▶ **What is expected**
The result should be all the records, exact and complete, without a single picture.

(Before-and-after page screenshots)
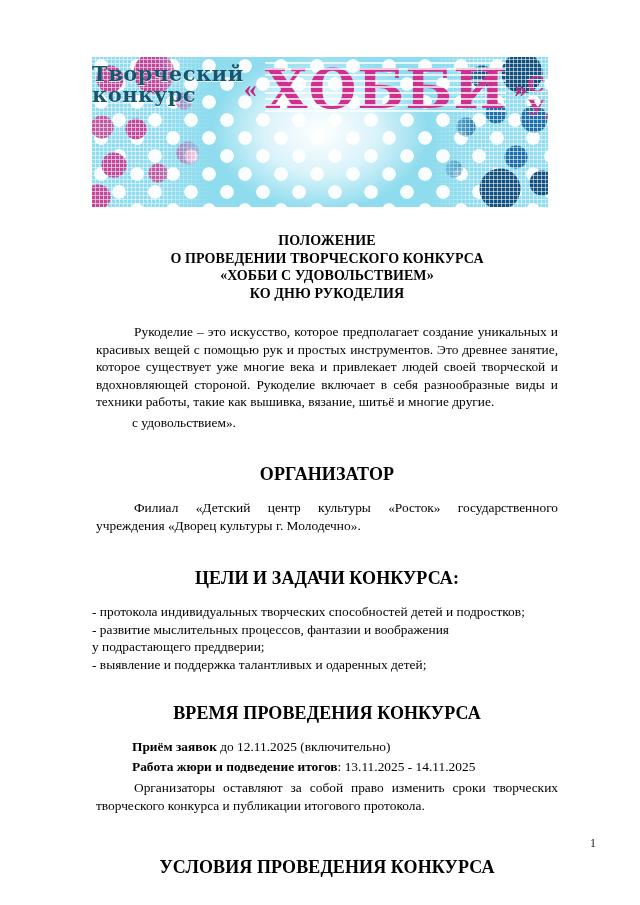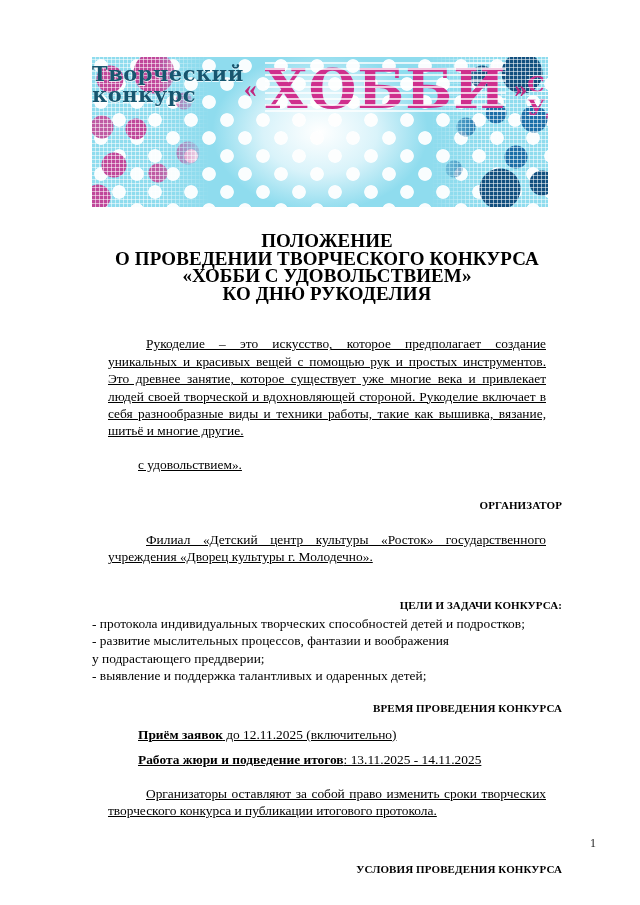--- a/index.html
+++ b/index.html
@@ -177,7 +177,7 @@
     text-align: center;
     font-weight: 700;
     line-height: 17.6px;
-    font-size: 19px;
+    font-size: 14px;
     letter-spacing: .1px;
   }
   .title-block div { white-space: nowrap; }

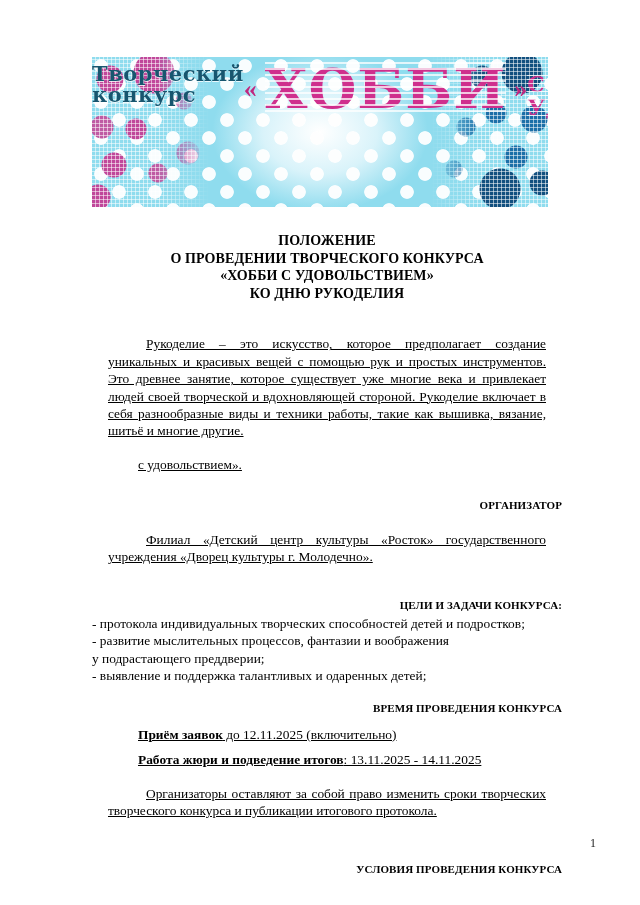--- a/index.html
+++ b/index.html
@@ -183,11 +183,10 @@
   .title-block div { white-space: nowrap; }
 
   p.body {
-    margin: 16px;
+    margin: 4px;
     text-align: justify;
     text-indent: 38px;
     hyphens: none;
-    text-decoration: underline;
   }
   .gap-title { height: 17px; }
   .gap-sm { height: 16px; }

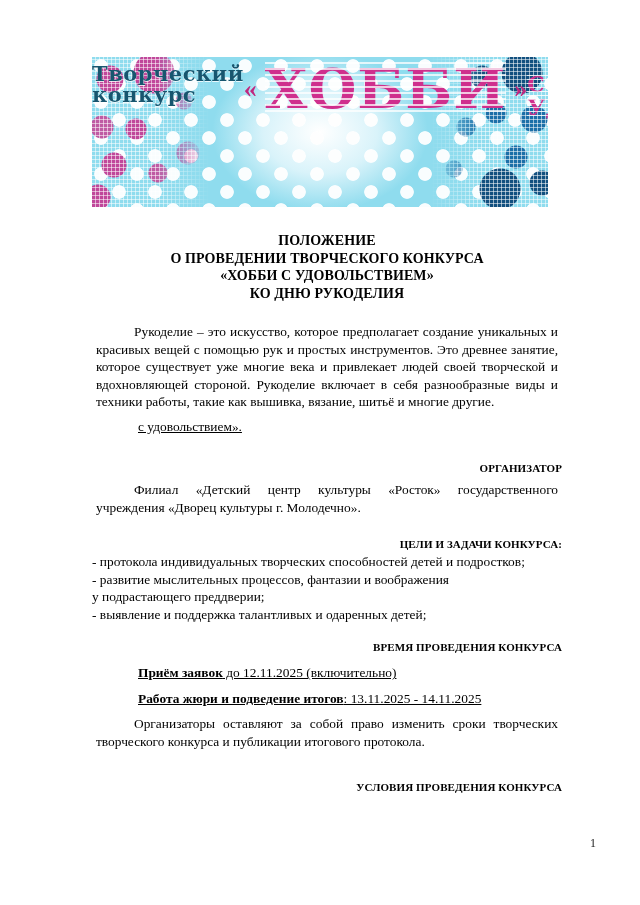--- a/index.html
+++ b/index.html
@@ -201,9 +201,8 @@
     letter-spacing: .1px;
   }
   .line {
-    margin: 8px;
+    margin: 2px;
     text-align: justify;
-    text-decoration: underline;
   }
   .line.indent { text-indent: 38px; }
   .bullet { margin: 0; text-align: justify; }

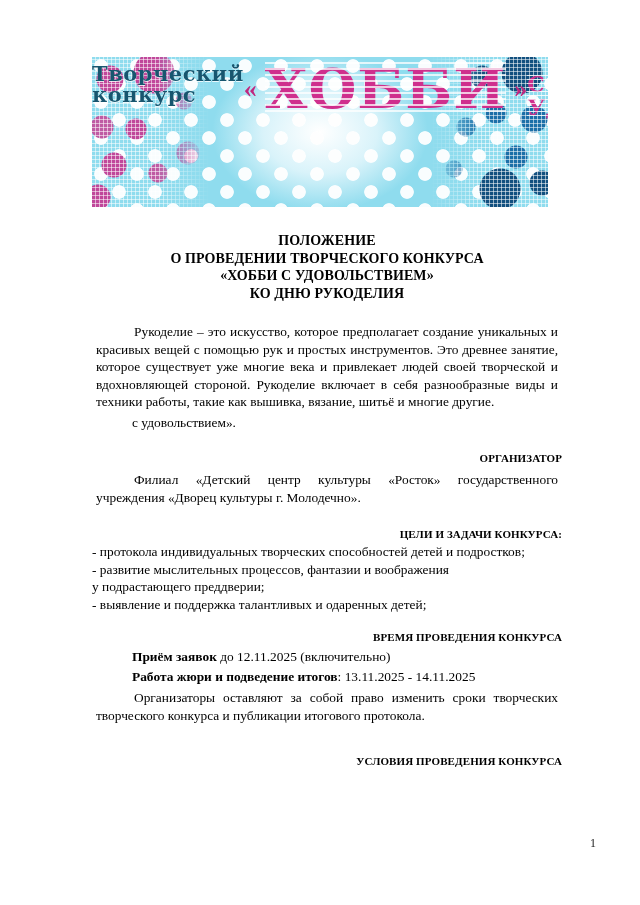--- a/index.html
+++ b/index.html
@@ -193,11 +193,11 @@
   .gap-xs { height: 9px; }
 
   h2.section {
-    margin: 0;
-    font-size: 11px;
+    margin: 16px;
+    font-size: 18px;
     line-height: 17.4px;
     font-weight: 700;
-    text-align: right;
+    text-align: center;
     letter-spacing: .1px;
   }
   .line {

▶ **Written solution**
--- a/index.html
+++ b/index.html
@@ -177,7 +177,7 @@
     text-align: center;
     font-weight: 700;
     line-height: 17.6px;
-    font-size: 19px;
+    font-size: 14px;
     letter-spacing: .1px;
   }
   .title-block div { white-space: nowrap; }

--- a/index.html
+++ b/index.html
@@ -183,11 +183,10 @@
   .title-block div { white-space: nowrap; }
 
   p.body {
-    margin: 16px;
+    margin: 4px;
     text-align: justify;
     text-indent: 38px;
     hyphens: none;
-    text-decoration: underline;
   }
   .gap-title { height: 17px; }
   .gap-sm { height: 16px; }

--- a/index.html
+++ b/index.html
@@ -201,9 +201,8 @@
     letter-spacing: .1px;
   }
   .line {
-    margin: 8px;
+    margin: 2px;
     text-align: justify;
-    text-decoration: underline;
   }
   .line.indent { text-indent: 38px; }
   .bullet { margin: 0; text-align: justify; }

--- a/index.html
+++ b/index.html
@@ -193,11 +193,11 @@
   .gap-xs { height: 9px; }
 
   h2.section {
-    margin: 0;
-    font-size: 11px;
+    margin: 16px;
+    font-size: 18px;
     line-height: 17.4px;
     font-weight: 700;
-    text-align: right;
+    text-align: center;
     letter-spacing: .1px;
   }
   .line {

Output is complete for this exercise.